Et c’est ainsi qu’il a influencé grandement la manière de se vêtir des basketteurs d’aujourd’hui. Les vedettes actuelles de la NBA s’intéressent beaucoup à la mode masculine. Qu’ils optent pour un complet Thom Browne ou un chandail Polo Ralph Lauren, ils sont fiers de leur apparence.

Le Michael Jordan que ces joueurs ont connu durant leur adolescence était probablement à cette époque le propriétaire d’une équipe de basketball qui portait un jean trop ample ou un complet trop mou. Ce n’est toutefois pas le Michael Jordan dont ils rêvaient de devenir. Tous les enfants qui jouent aux basketball aspirent à être comme lui, consciemment ou inconsciemment. Ils souhaitent posséder ses chaussures de sport, son chandail, ses petites chaînes en or, son franc-parler, sa confiance en soi et son air fanfaron.

Voilà comment Michael Jordan a changé le monde du basketball.
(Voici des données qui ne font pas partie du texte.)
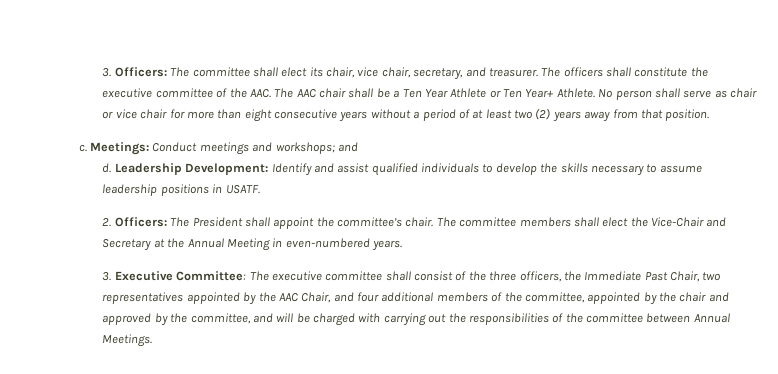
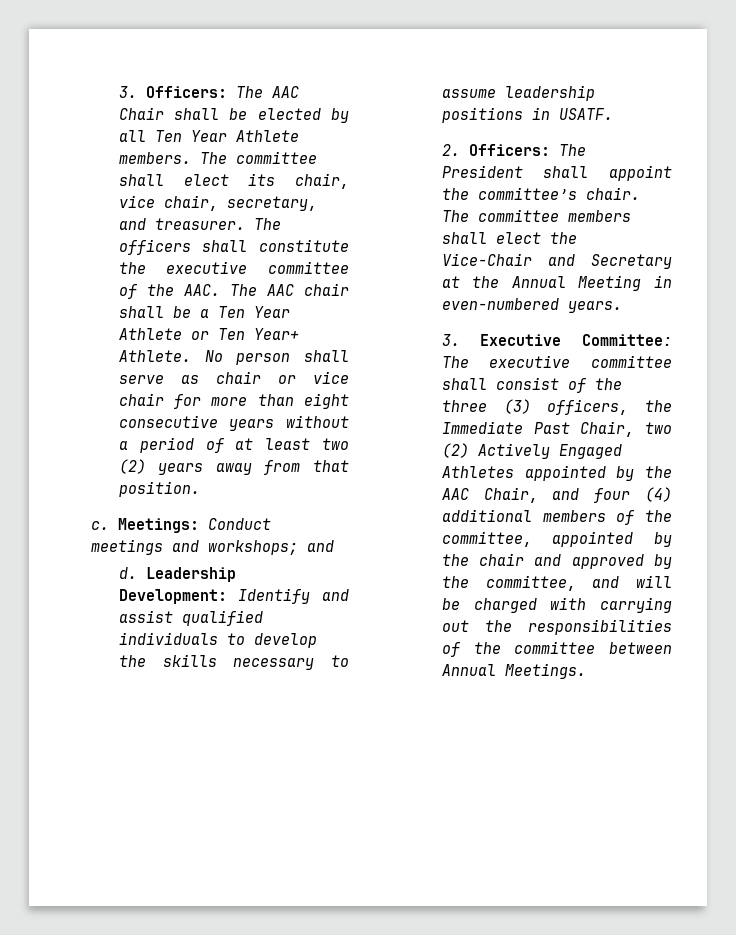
- 3. Officers: The committee shall elect its chair, vice chair, secretary, and treasurer.
+ 3. Officers: The AAC Chair shall be elected by all Ten Year Athlete members. The committee shall elect its chair, vice chair, secretary, and treasurer.
- 3. Executive Committee: The executive committee shall consist of the three officers, the Immediate Past Chair, two representatives appointed by the AAC Chair, and four additional members of the committee, appointed by the chair and approved by the committee, and will be charged with carrying out the responsibilities of the committee between Annual Meetings.
+ 3. Executive Committee: The executive committee shall consist of the three (3) officers, the Immediate Past Chair, two (2) Actively Engaged Athletes appointed by the AAC Chair, and four (4) additional members of the committee, appointed by the chair and approved by the committee, and will be charged with carrying out the responsibilities of the committee between Annual Meetings.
Il était un meneur sur le terrain et il s’habillait comme un meneur à l’extérieur du terrain. Même s’il a commis quelques impairs, j’échangerais une ou deux tenues déplorables contre son esbroufe inimitable et sa parfaite aisance même vêtu d’un chandail à capuchon et d’un béret.

Marc Richardson est un rédacteur et photographe de mode basé à Montréal. On a pu lire ses articles et voir ses photos sur Fashionista, Grailed et dans le magazine Garage. Vous pouvez le suivre sur Twitter.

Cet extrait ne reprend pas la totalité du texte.